In rotta con Di Pietro, freddo con Casini, Veltroni resta solo (con D’Alema)
10 Luglio 2008
Antonio di Pietro ha dunque scelto la piazza e mandato a quel paese il Pd. Con questa nuova “vittoria” tattica, Walter Veltroni continua gloriosamente la sua precipitosa caduta verso il nulla: tutto il suo schema politico si è disgregato ed ormai è costretto a prendere atto di avere mandato in Parlamento una forte Italia dei Valori che ha come mission prioritaria proprio quella di combattere il suo partito. Ma i suoi guai non si fermano qui. La logica politica –terreno su cui si dimostra proprio debolino- comporta una immediata conseguenza a questa rottura: anche l’Udc, infatti sarà portata da qui a poco a rompere ogni raccordo con il Pd e a accelerare la sua marcia di avvicinamento al Pdl. La ragione di questo inevitabile spostamento è evidente. Il governo e la maggioranza hanno armi eccellenti per operare questa ulteriore spaccatura del fronte delle opposizioni e già da stamane hanno iniziato a usarle. E’ infatti in gioco in questi giorni l’intera partita Rai, che inizia con la nomina del presidente della Commissione di Vigilanza e che si concluderà con la nomina del nuovo Cda e del nuovo direttore generale, in un contesto ovviamente bilanciato.
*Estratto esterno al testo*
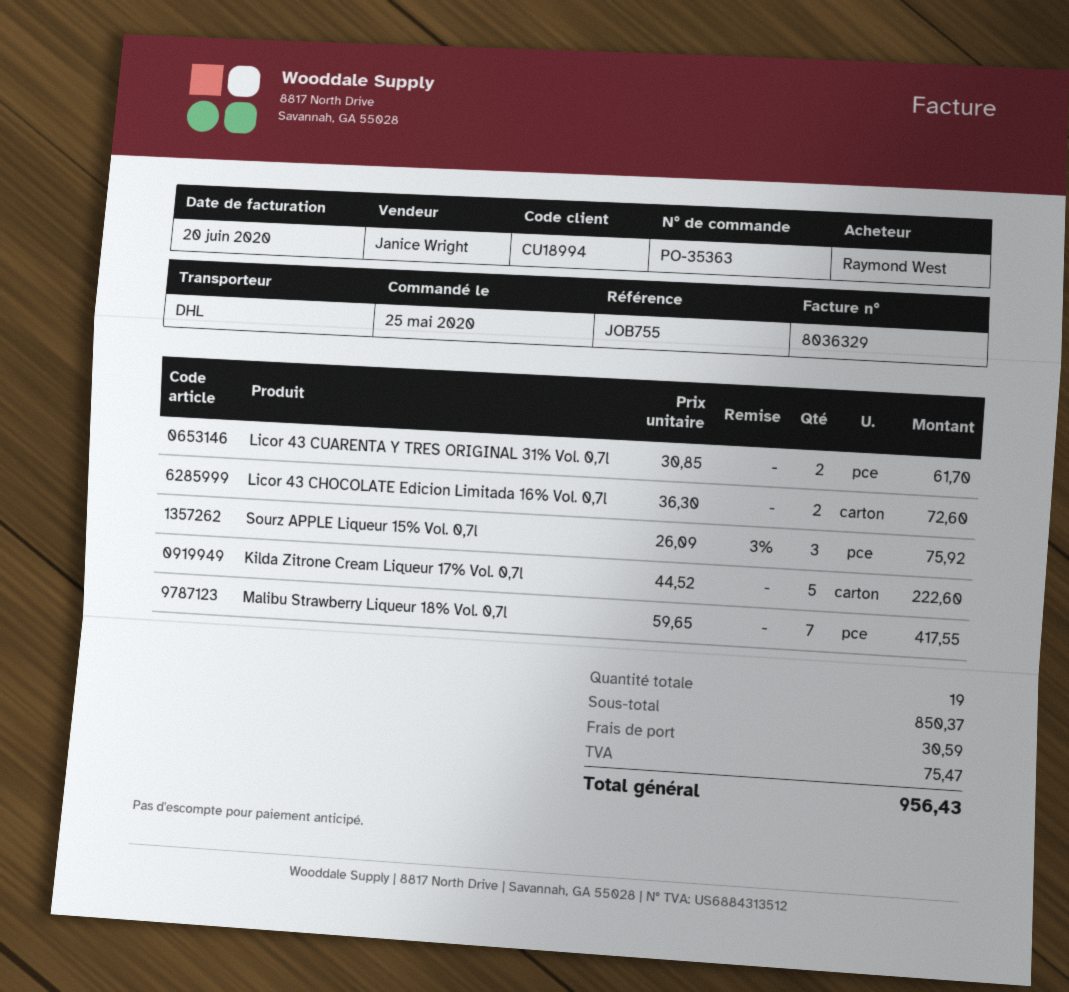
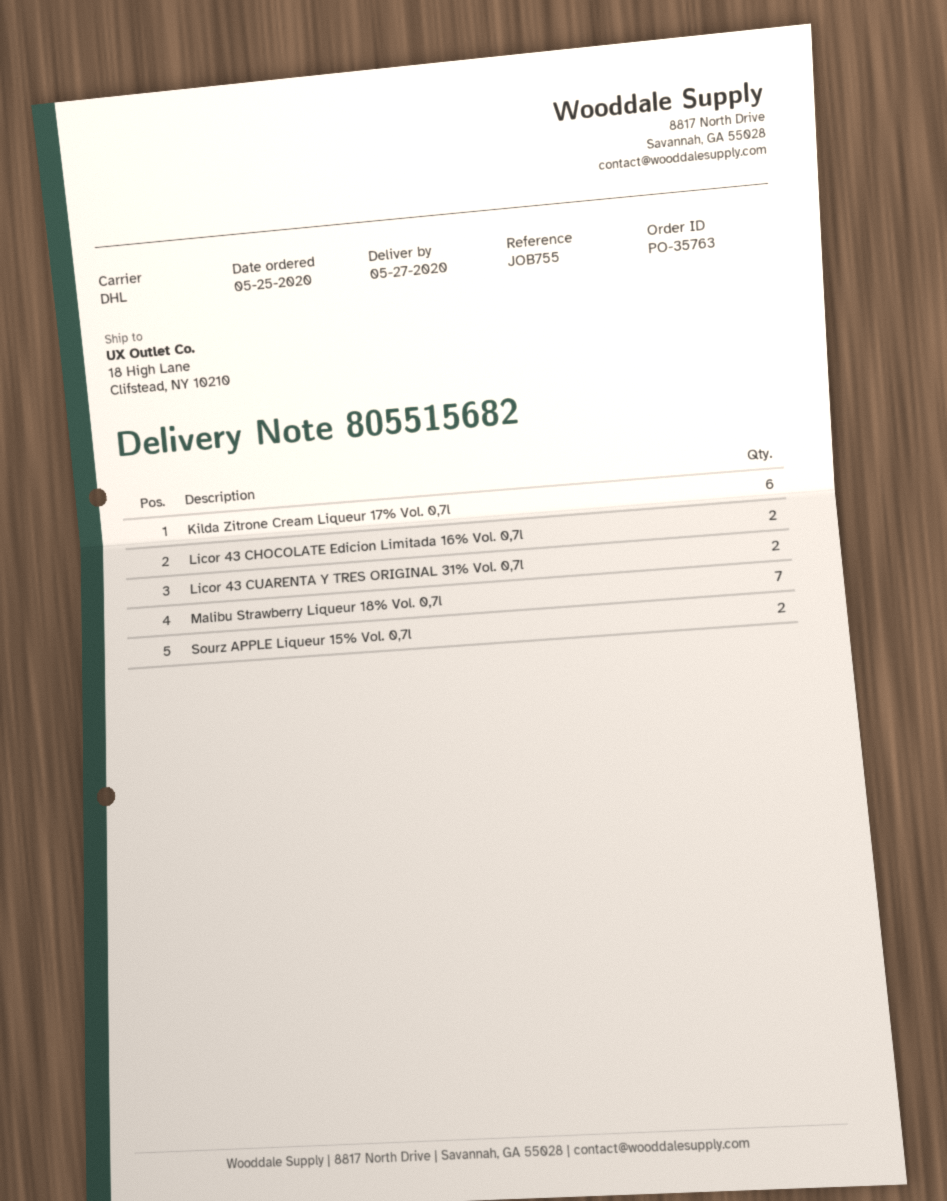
order number: PO-35363 -> PO-35763
Sourz APPLE Liqueur 15% Vol. 0,7l: 3 -> 2
Kilda Zitrone Cream Liqueur 17% Vol. 0,7l: 5 -> 6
Bene, per questa carica il Pdl si è già mosso e ha iniziato per la seconda volta (l’aveva fatto già qualche settimana fa), ad offrirla all’Udc, iniziando a spingere per la candidatura del giovane Roberto Rao, già portavoce di Casini, giovane parlamentare che gode di universale stima. Veltroni, naturalmente, vede come il fumo negli occhi questa prospettiva e fa di tutto per riproporre una candidatura vicina al suo cuore, in particolare quella di Giovanna Melandri. Il segretario del Pd si è però messo sotto scacco da solo. Dopo la follia di Piazza Navona, dopo che Di Pietro e lo stesso Leoluca Orlando si sono ben guardati dal prendere le distanze dalle feroci critiche al Pd avanzate da Grillo, Guzzanti, D’Arcais e Travaglio, non può più sostenere la candidatura di Orlando alla presidenza della vigilanza. Sarebbe una mossa tafazziana superiore persino alle sue forze. Ma se tenta di imporre il nome della Melandri –o di altri esponenti del Pd- per bloccare la candidatura di Rao –o di altro esponente dell’Udc- si mette in urto frontale anche con Casini e indebolisce a morte ogni chance che questi inizi un percorso di opposizione comune col Pd.
Il tutto, mentre Veltroni stesso subisce un ulteriore sgambetto, tanto per cambiare, proprio dal suo infido competitor all’interno del partito: Massimo D’Alema. Questi infatti, che urlò allo scandalo e alla lesa maestà quando il Gip Forleo ipotizzò sue responsabilità penali nel caso Unipol –e ne chiese mediaticamente la testa- oggi è intervenuto alla Camera col suo solito tono arrogante e ha invitato Berlusconi a farsi processare (cioè a farsi condannare), senza fare tante storie. Con questo discorso, D’Alema ha cinicamente e freddamente operato per mandare a farsi benedire le possibilità di una qualche intesa per avviare nelle prossime settimane una ripresa di un clima bipartisan sulle riforme istituzionali.
Tutto in cenere, dunque: tattica e strategia del Pd, politica delle alleanze inclusa. Resiste solo la solita, insopportabile spocchia post comunista.